An Option may also be used as part of an exit strategy whereby the shareholder has the option at a later date to sell its shares to another party.  In this case, on granting the option, if the shareholder exercises its option to sell its shares, then the other party is bound to purchase the shares.

Usefulness in a transaction

Options are of particular use when considering entry into the UAE by means of an acquisition or entry into a joint venture, including for the following reasons:

  • It enables a foreign investor to “stagger” its investment to provide flexibility, and also to enable an overseas investor who may not be familiar to the jurisdiction to mitigate initial risks of entry;
  • Such Option may be performance-linked, for example the consideration for an overseas investor’s Option could be based on a formula (often EBIT-based) meaning it will pay more in the context of a joint venture where the joint venture’s performance exceeds expectations. This may be of benefit to the local shareholder in this context;
  • The right is an entitlement and not an obligation, so this provides flexibility in itself; and
  • It may be used as a method of deferred payments in an acquisition, particularly effective when linked with a corporate structure where the shares can be pledged.

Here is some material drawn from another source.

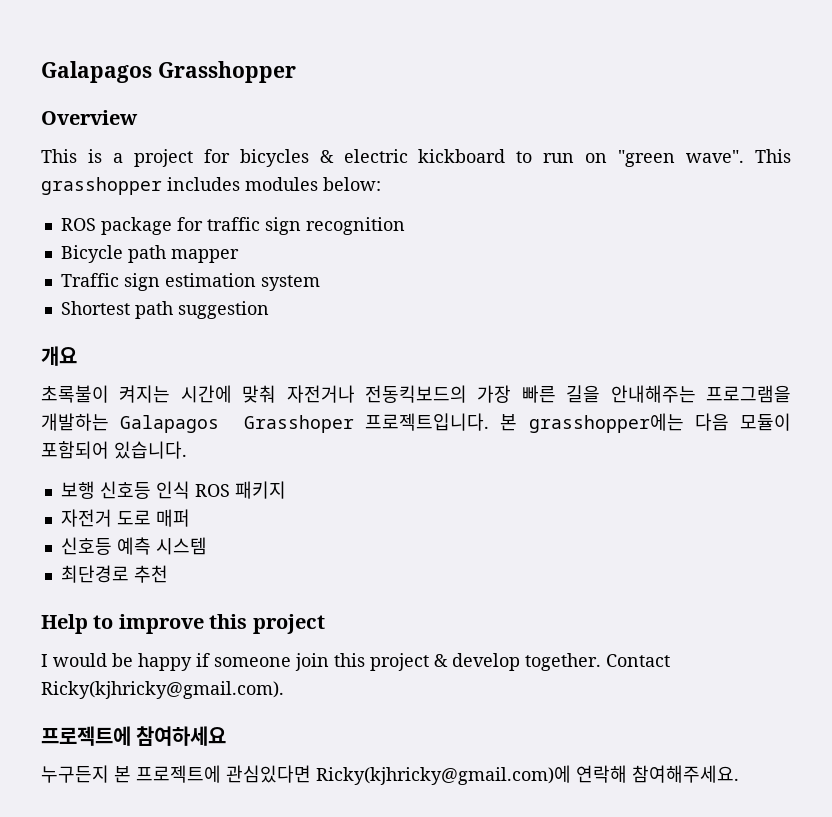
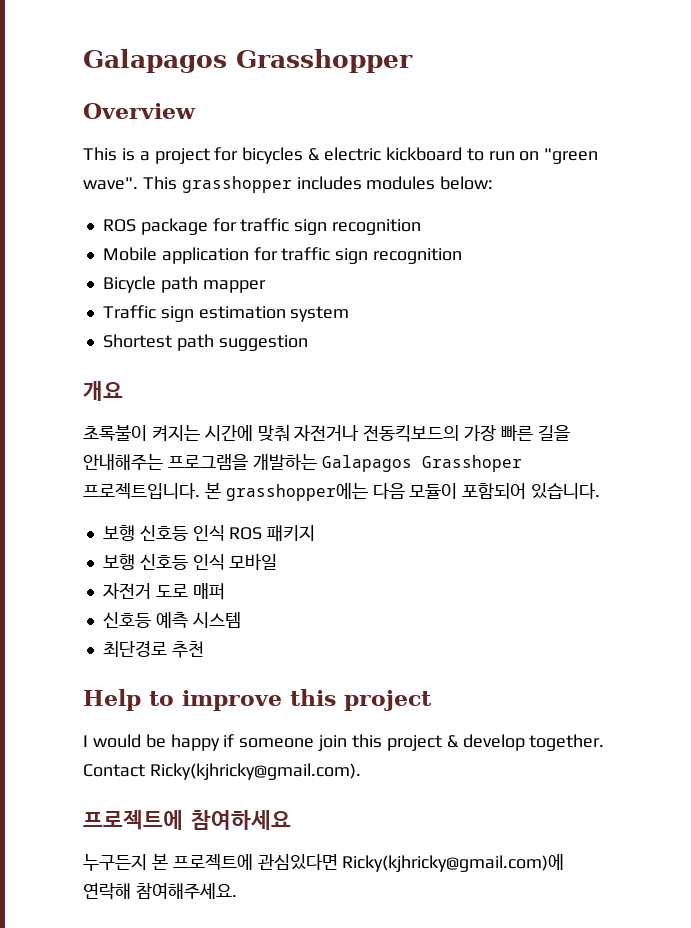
+ Mobile application for traffic sign recognition
+ 보행 신호등 인식 모바일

ROFRs are a useful method for both:

  1. Ensure that existing shareholders are protected from the entry into a company of a new shareholder; and
  2. Give the benefit to the existing shareholders of increasing their shareholdings proportionately on the exit of a shareholder. Please see below for the right under UAE law to a ROFR to shares (which may be disapplied).

How ROFRs and Options work

Options are generally set out in a shareholders’ agreement (or in a joint venture, the joint venture agreement).  These are contractual rights and so can generally be drafted with great flexibility.  If more certainty is desired beyond mere contractual rights, then there are further structuring solutions available within the UAE to ensure this.

Like in many jurisdictions, the entitlements to ROFRs are actually set out in the applicable UAE law.  If these are not required, then such pre-emption rights need to be disapplied.  In the UAE, care must be taken to ensure that such statutory obligations are effectively discharged, and there are structuring solutions to ensure this.